The crime issue has dominated the Mexican agenda since the killing this month of a 14-year-old kidnapping victim, Fernando Marti. The kidnapping, which appeared to involve at least two Mexico City police officers, tapped deep resentment over impunity and corruption.

The boy’s father, Alejandro Marti, a wealthy businessman, fought back tears as he urged policymakers at the forum to make substantive changes and said they should quit if they were unable. “Today is our opportunity,” he said.

New polls show wide public support for tougher criminal sentences, including the long-unused death penalty, which was formally barred three years ago.

The crime issue has touched off political jousting months before next year’s midterm congressional elections. Calderon, a conservative from the National Action Party, has traded jabs with the leftist mayor of Mexico City, Marcelo Ebrard, over whose government was more to blame for the fatal outcome in the Marti case.

The once-ruling Institutional Revolutionary Party, or PRI, has stepped up its criticism of Calderon’s crime policies. Manlio Fabio Beltrones, a PRI senator, this week attacked the strategy as simplistic and ineffective.

Calderon said he hoped the crime summit would improve coordination between federal authorities and state and local officials who have jurisdiction over many serious offenses, including murders and most kidnappings.

But many Mexican commentators had already dismissed the gathering as an exercise in damage control.

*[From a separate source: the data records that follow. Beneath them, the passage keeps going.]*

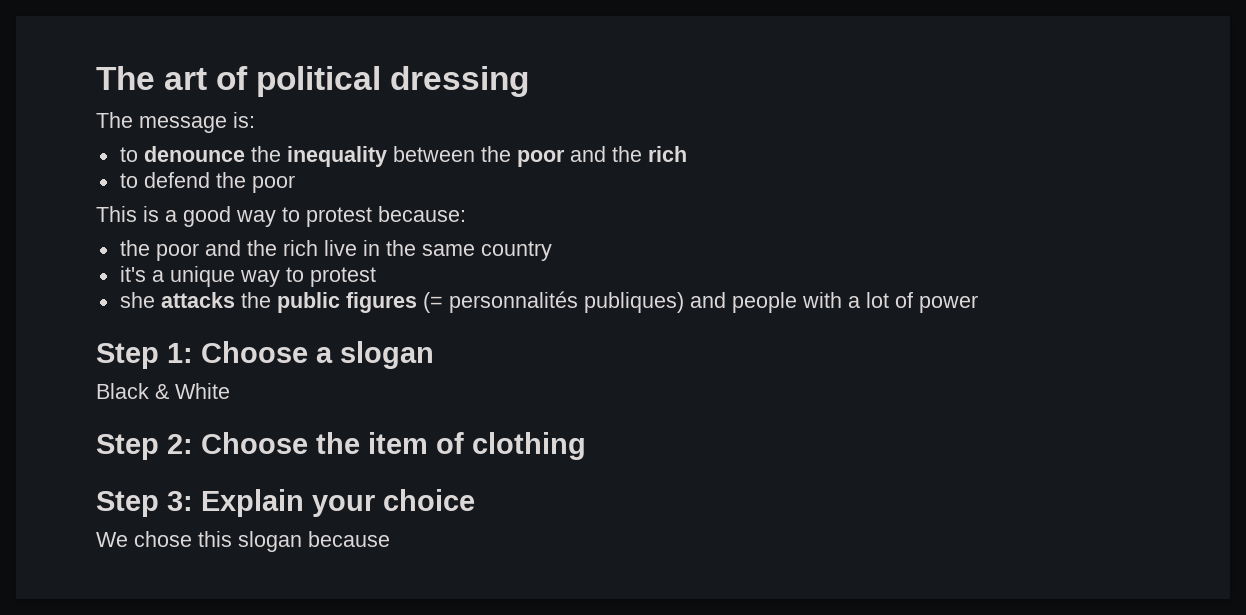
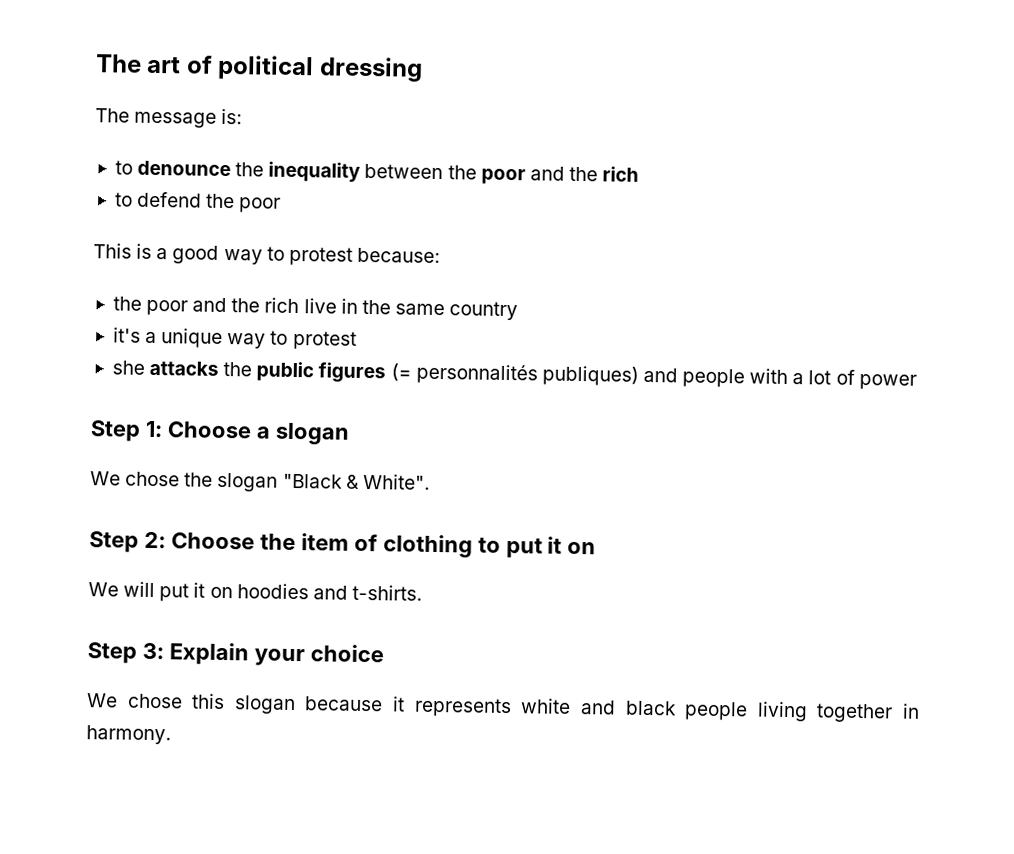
- Black & White
+ We chose the slogan "Black & White".
- Step 2: Choose the item of clothing
+ Step 2: Choose the item of clothing to put it on
+ We will put it on hoodies and t-shirts.
- We chose this slogan because
+ We chose this slogan because it represents white and black people living together in harmony.

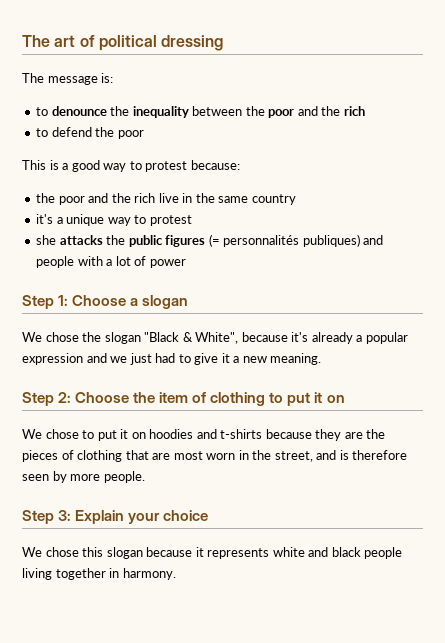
- We chose the slogan "Black & White".
+ We chose the slogan "Black & White", because it's already a popular expression and we just had to give it a new meaning.
- We will put it on hoodies and t-shirts.
+ We chose to put it on hoodies and t-shirts because they are the pieces of clothing that are most worn in the street, and is therefore seen by more people.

Calderon has made the crackdown against drug traffickers and organized crime a centerpiece of his 20-month-old administration, sending 40,000 troops and 5,000 federal agents into the streets.

That campaign has yielded arrests of some important traffickers and significant drug seizures. But it has also produced frightening violence across much of the country as drug gangs fight government forces and battle each other for control of smuggling routes.

At least 2,500 people have been killed in drug-related violence this year, according to unofficial tallies by the Mexican media.